O que quase ninguém sabe é que o homenzinho entende de gente como poucos.
Nenhum
dos meus catedráticos assessores notou a minha aflição, mas o
velho intrometido, sempre alerta, estava de olho em minhas necessidades.
E o que ele fez ? Levou minha esposa a me convencer a vir ao congresso ministrado pelo famoso psiquiatra internacional, tudo bem urdido, só para que eu fosse beneficiado, devo mais essa ao Velho João Amorim.

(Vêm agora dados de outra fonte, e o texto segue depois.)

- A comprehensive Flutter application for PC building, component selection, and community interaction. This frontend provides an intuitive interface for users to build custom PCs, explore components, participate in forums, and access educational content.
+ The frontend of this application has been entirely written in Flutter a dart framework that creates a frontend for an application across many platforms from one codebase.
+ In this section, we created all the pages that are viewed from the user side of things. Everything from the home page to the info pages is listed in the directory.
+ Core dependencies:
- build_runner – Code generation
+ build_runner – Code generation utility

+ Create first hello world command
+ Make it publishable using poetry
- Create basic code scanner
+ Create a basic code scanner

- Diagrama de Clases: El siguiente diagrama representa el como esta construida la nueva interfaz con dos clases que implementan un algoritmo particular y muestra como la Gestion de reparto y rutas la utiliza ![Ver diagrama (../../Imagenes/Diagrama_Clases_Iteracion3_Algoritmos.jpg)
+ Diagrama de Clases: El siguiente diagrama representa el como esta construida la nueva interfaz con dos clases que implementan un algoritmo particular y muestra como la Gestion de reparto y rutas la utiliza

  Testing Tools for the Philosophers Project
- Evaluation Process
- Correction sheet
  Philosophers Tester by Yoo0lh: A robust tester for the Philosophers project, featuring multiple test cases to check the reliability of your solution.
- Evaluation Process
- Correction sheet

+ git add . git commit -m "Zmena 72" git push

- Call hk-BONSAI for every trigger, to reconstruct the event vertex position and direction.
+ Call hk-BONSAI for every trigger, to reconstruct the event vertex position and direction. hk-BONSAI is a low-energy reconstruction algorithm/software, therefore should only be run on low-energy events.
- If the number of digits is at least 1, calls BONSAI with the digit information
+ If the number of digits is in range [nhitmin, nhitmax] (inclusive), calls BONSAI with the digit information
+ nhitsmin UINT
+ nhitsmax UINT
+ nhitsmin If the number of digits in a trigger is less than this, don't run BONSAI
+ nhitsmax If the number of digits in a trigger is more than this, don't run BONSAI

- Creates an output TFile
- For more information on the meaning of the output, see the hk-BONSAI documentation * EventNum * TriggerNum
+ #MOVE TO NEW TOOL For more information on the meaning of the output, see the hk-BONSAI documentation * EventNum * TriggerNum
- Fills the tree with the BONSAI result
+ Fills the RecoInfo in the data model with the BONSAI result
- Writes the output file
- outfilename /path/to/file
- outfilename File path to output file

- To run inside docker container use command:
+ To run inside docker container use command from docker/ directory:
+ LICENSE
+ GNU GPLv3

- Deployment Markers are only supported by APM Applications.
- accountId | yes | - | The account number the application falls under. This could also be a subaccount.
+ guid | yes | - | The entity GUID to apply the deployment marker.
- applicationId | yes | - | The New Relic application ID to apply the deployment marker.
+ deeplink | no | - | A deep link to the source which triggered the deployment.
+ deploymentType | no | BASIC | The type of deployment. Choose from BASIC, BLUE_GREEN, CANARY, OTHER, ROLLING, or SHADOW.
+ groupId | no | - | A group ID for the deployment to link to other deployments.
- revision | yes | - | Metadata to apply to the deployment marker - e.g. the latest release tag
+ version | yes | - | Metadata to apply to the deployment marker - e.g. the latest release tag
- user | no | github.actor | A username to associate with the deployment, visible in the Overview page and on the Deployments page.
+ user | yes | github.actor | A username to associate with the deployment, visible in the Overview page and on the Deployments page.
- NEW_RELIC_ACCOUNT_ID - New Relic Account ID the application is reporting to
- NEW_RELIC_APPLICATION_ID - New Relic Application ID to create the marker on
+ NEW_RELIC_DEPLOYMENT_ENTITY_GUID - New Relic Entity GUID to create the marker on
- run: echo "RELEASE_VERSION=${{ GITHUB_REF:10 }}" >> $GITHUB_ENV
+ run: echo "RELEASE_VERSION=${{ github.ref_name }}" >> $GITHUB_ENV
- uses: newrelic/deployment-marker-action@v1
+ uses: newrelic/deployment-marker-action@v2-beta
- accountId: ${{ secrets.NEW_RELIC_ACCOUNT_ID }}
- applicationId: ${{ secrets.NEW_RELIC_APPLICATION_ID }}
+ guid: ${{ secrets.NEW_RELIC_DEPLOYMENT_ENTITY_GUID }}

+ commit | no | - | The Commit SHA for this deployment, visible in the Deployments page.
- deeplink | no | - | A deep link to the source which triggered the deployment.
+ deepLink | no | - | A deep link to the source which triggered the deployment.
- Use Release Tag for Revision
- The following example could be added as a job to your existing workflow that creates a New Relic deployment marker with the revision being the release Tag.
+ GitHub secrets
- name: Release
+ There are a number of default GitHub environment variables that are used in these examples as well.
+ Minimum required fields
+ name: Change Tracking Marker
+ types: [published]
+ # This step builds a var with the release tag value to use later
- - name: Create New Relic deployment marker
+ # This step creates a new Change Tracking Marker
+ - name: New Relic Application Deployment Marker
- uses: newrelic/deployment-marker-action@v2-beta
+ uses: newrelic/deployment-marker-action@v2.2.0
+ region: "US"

Livre do diácono abelhudo, procurei recordar-me das receitas do especialista para manter a minha reserva nervosa equilibrada:
Resguardar-me, seja qual for a situação, até mesmo nas de grande entusiasmo, isso é comedimento.
Distanciar-me, sempre que puder, do foco principal dos acontecimentos e manter tudo sob perspectiva com um certo nível de indiferença.
Ceder pontos de vista em embates, evitá-los se for o caso, de nada adianta ganhar discussões.
Evitar viver apagando incêndios, para isso,praticar o saudável hábito da prevenção, procurando sempre a
antecipação em qualquer coisa.
Disciplinar-me em
relação a tudo, principalmente naquilo que traz dividendos
pessoais, como o sono e o folguedo, que ele qualificou de prática de
repouso em medida certa.
Vencer preconceitos, eles são devastadores, provocam panes de ansiedade que detonam as
estruturas emocionais.
Praticar ações que beneficiem aos outros,
levando em conta que objetivos egoístas consomem grande carga de
energia, enquanto que objetivos humanitários, geram considerável energia.
Naquela noite, algo
aconteceu. Antes de cair em um sono reparador, o que há muito não
ocorria, lembro-me apenas que recitava um famoso verso do livro de
Salmos:
“Em paz também me deitarei e dormirei, pois só tu Senhor me fazes habitar em segurança” ( Sl. 4:8 )
Foi o adeus definitivo à Reserva Nervosa Desequilibrada.